## Source material

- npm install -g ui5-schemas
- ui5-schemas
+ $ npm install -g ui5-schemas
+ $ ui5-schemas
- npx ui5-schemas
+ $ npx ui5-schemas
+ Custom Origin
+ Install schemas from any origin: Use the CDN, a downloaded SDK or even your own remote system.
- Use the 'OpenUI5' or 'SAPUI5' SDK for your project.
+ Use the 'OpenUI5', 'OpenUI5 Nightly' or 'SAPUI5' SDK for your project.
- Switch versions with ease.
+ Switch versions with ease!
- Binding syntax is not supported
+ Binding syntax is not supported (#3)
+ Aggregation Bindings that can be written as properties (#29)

## Assignment
Note every line of the entries in which "your" appears, and copy it down.

## Reply to the exercise
+ Install schemas from any origin: Use the CDN, a downloaded SDK or even your own remote system.
- Use the 'OpenUI5' or 'SAPUI5' SDK for your project.
+ Use the 'OpenUI5', 'OpenUI5 Nightly' or 'SAPUI5' SDK for your project.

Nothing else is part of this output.